[Difference listings]
# # # # #
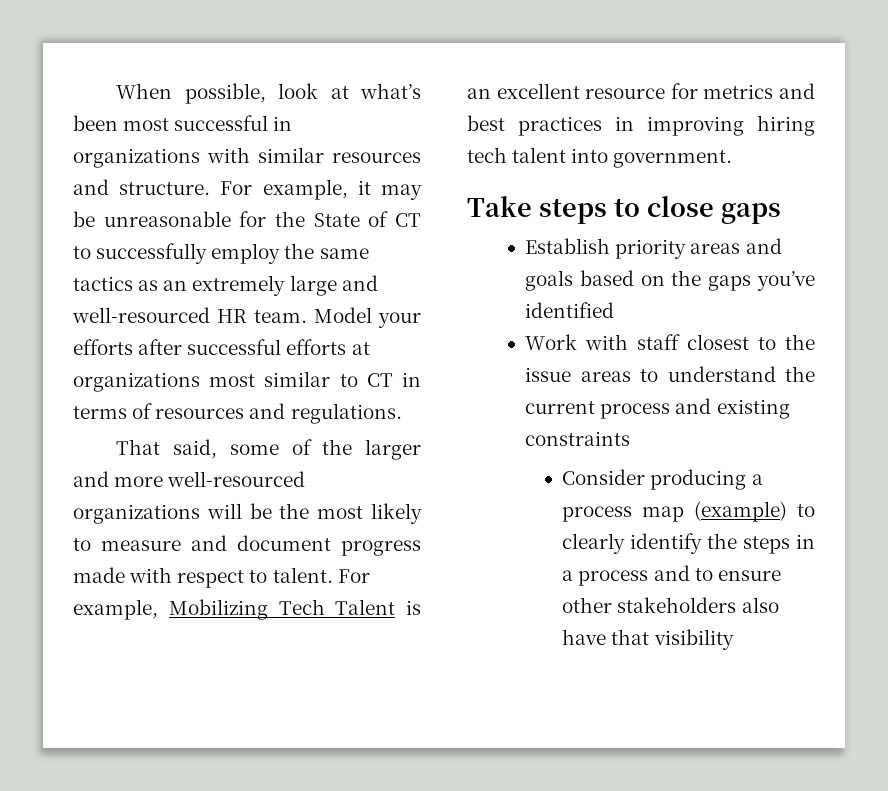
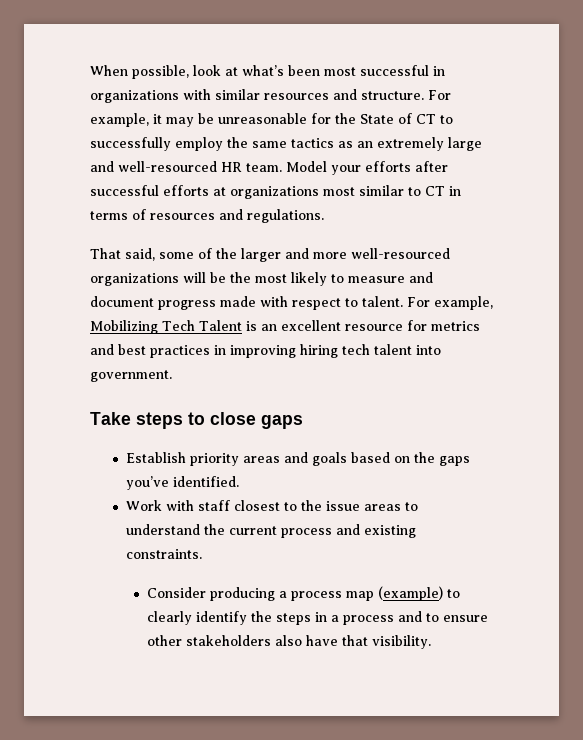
- Establish priority areas and goals based on the gaps you’ve identified
+ Establish priority areas and goals based on the gaps you’ve identified.
- Work with staff closest to the issue areas to understand the current process and existing constraints
+ Work with staff closest to the issue areas to understand the current process and existing constraints.
- Consider producing a process map (example) to clearly identify the steps in a process and to ensure other stakeholders also have that visibility
+ Consider producing a process map (example) to clearly identify the steps in a process and to ensure other stakeholders also have that visibility.

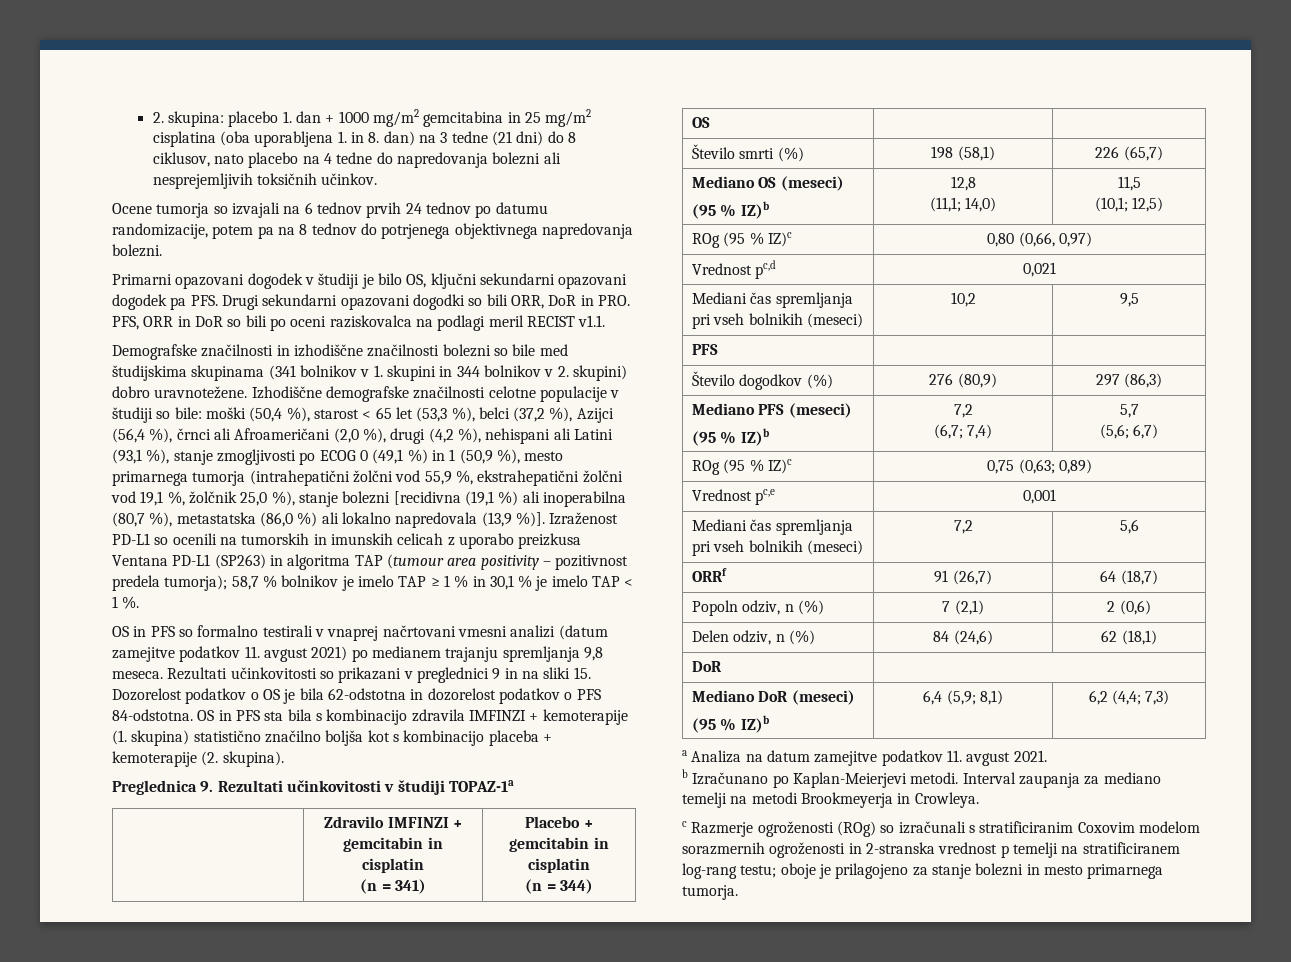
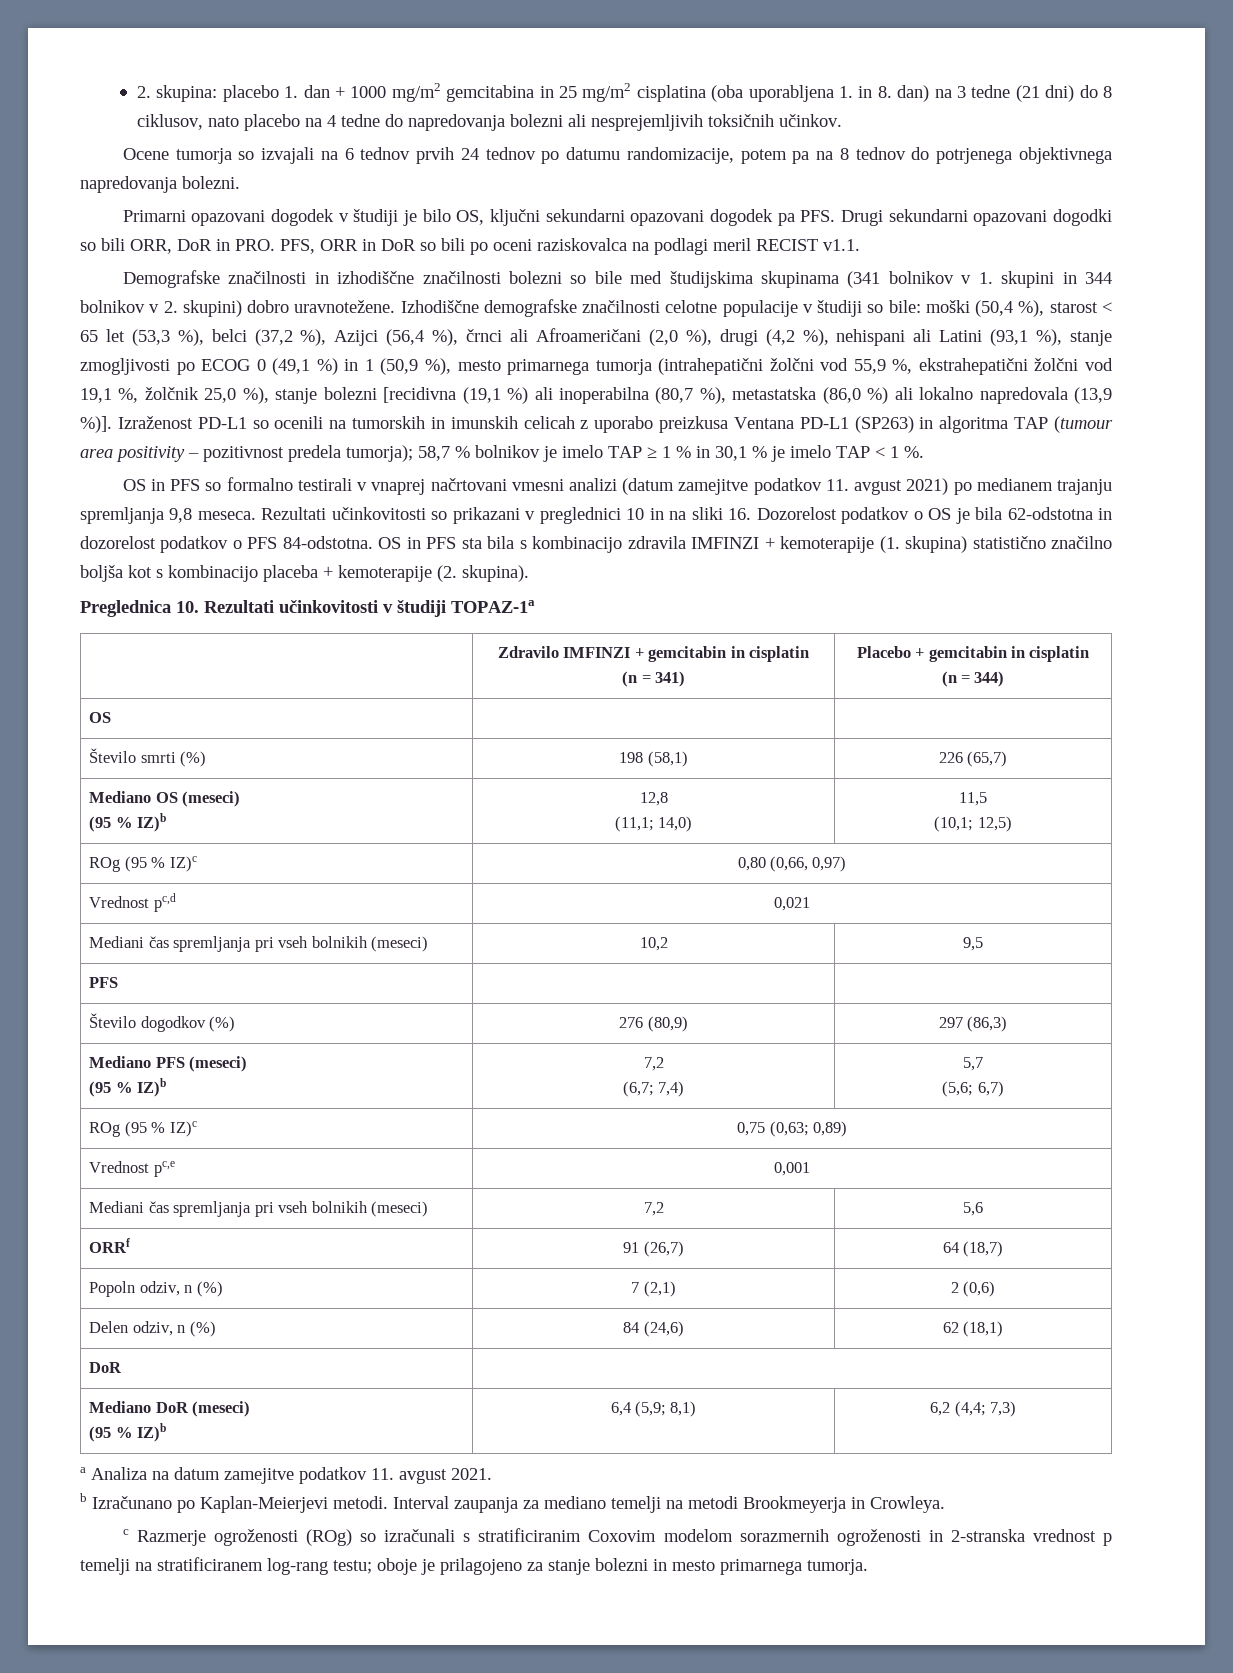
- Rezultati učinkovitosti so prikazani v preglednici 9 in na sliki 15. Dozorelost podatkov o OS je bila 62-odstotna in dozorelost podatkov o PFS 84-odstotna.
+ Rezultati učinkovitosti so prikazani v preglednici 10 in na sliki 16. Dozorelost podatkov o OS je bila 62-odstotna in dozorelost podatkov o PFS 84-odstotna.
- Preglednica 9. Rezultati učinkovitosti v študiji TOPAZ-1a
+ Preglednica 10. Rezultati učinkovitosti v študiji TOPAZ-1a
# # # # #
**Goal of the exercise**
Could you write out the records exactly while omitting every picture?

**Solution to this exercise**
- Establish priority areas and goals based on the gaps you’ve identified
+ Establish priority areas and goals based on the gaps you’ve identified.
- Work with staff closest to the issue areas to understand the current process and existing constraints
+ Work with staff closest to the issue areas to understand the current process and existing constraints.
- Consider producing a process map (example) to clearly identify the steps in a process and to ensure other stakeholders also have that visibility
+ Consider producing a process map (example) to clearly identify the steps in a process and to ensure other stakeholders also have that visibility.

- Rezultati učinkovitosti so prikazani v preglednici 9 in na sliki 15. Dozorelost podatkov o OS je bila 62-odstotna in dozorelost podatkov o PFS 84-odstotna.
+ Rezultati učinkovitosti so prikazani v preglednici 10 in na sliki 16. Dozorelost podatkov o OS je bila 62-odstotna in dozorelost podatkov o PFS 84-odstotna.
- Preglednica 9. Rezultati učinkovitosti v študiji TOPAZ-1a
+ Preglednica 10. Rezultati učinkovitosti v študiji TOPAZ-1a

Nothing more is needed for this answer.